Prompt = Quote all lines below exactly. Images stay out.
=== Records for this exercise ===
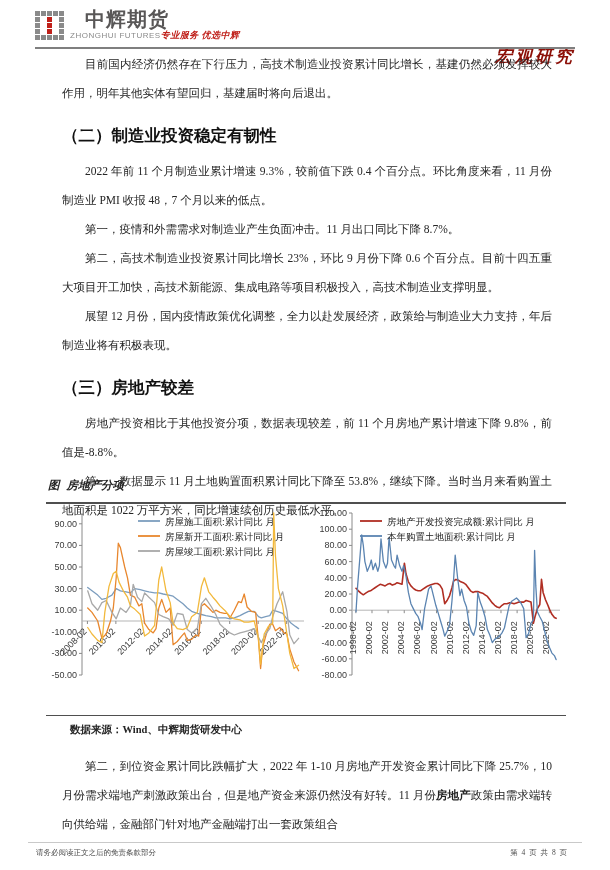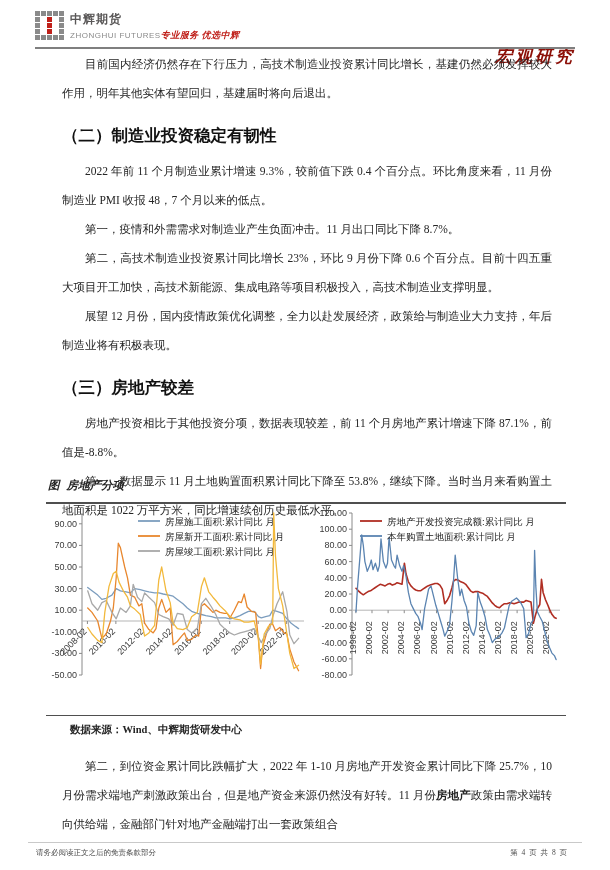"中辉期货" .brand-cn { font-size: 12px -> 20px; margin-left: none -> 15px }
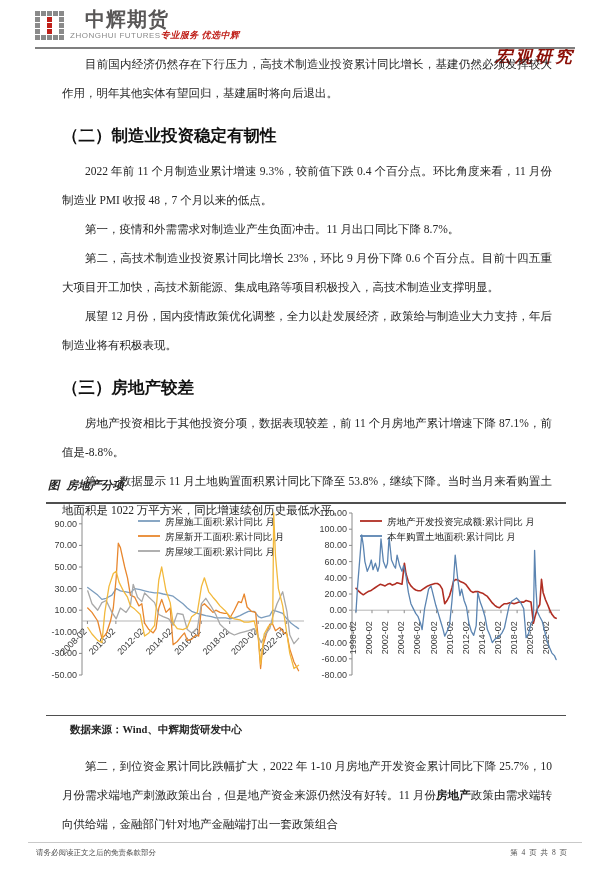"房地产投资相比于其他投资分项，数据表现较差，前 11 个月房地产累计增速下降" p.para { text: 87.1% -> 9.8% }
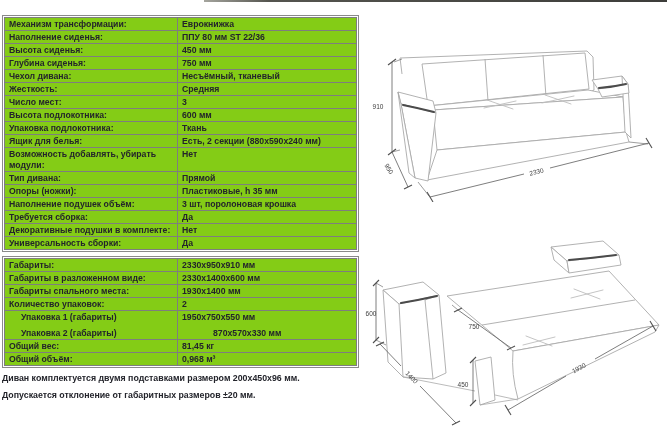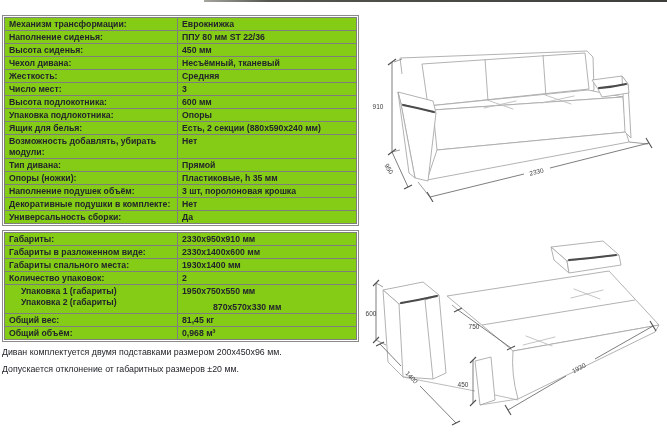"Глубина сиденья:" tr { html: none -> <tr> <td>Глубина сиденья:</td> <td>750 мм</td> </tr> }
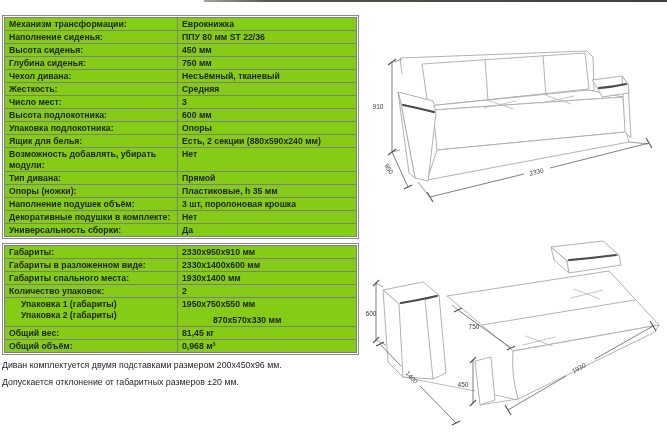"Опоры" td.val { text: Опоры -> Ткань }
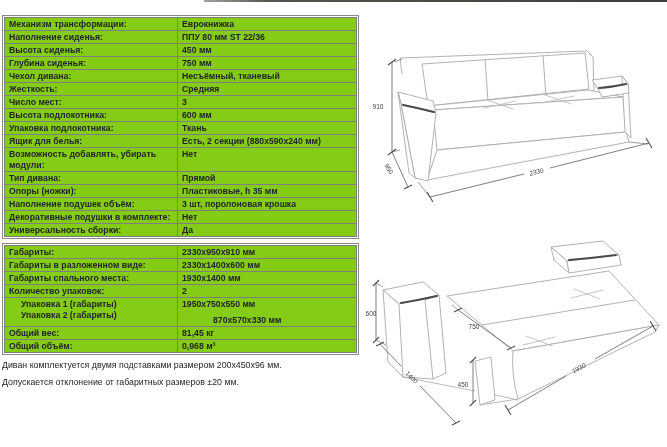"Требуется сборка:" tr { html: none -> <tr> <td>Требуется сборка:</td> <td>Да</td> </tr> }
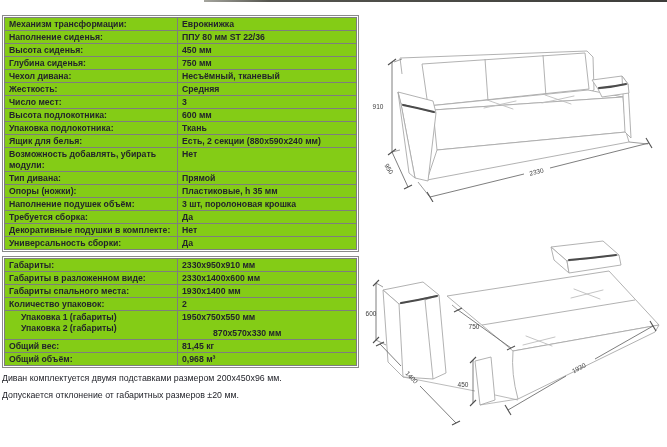"Упаковка 2 (габариты)" .pk2 { margin-top: none -> 5px }
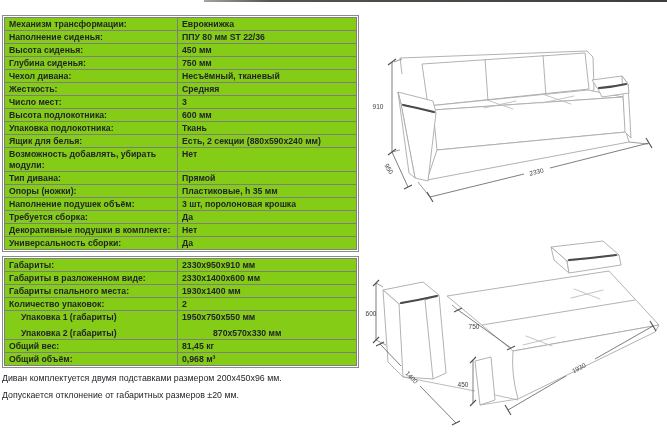"Диван комплектуется двумя подставками" .note { font-weight: 400 -> 700 }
===
Output for this task =
"中辉期货" .brand-cn { font-size: 12px -> 20px; margin-left: none -> 15px }
"房地产投资相比于其他投资分项，数据表现较差，前 11 个月房地产累计增速下降" p.para { text: 87.1% -> 9.8% }
"Глубина сиденья:" tr { html: none -> <tr> <td>Глубина сиденья:</td> <td>750 мм</td> </tr> }
"Опоры" td.val { text: Опоры -> Ткань }
"Требуется сборка:" tr { html: none -> <tr> <td>Требуется сборка:</td> <td>Да</td> </tr> }
"Упаковка 2 (габариты)" .pk2 { margin-top: none -> 5px }
"Диван комплектуется двумя подставками" .note { font-weight: 400 -> 700 }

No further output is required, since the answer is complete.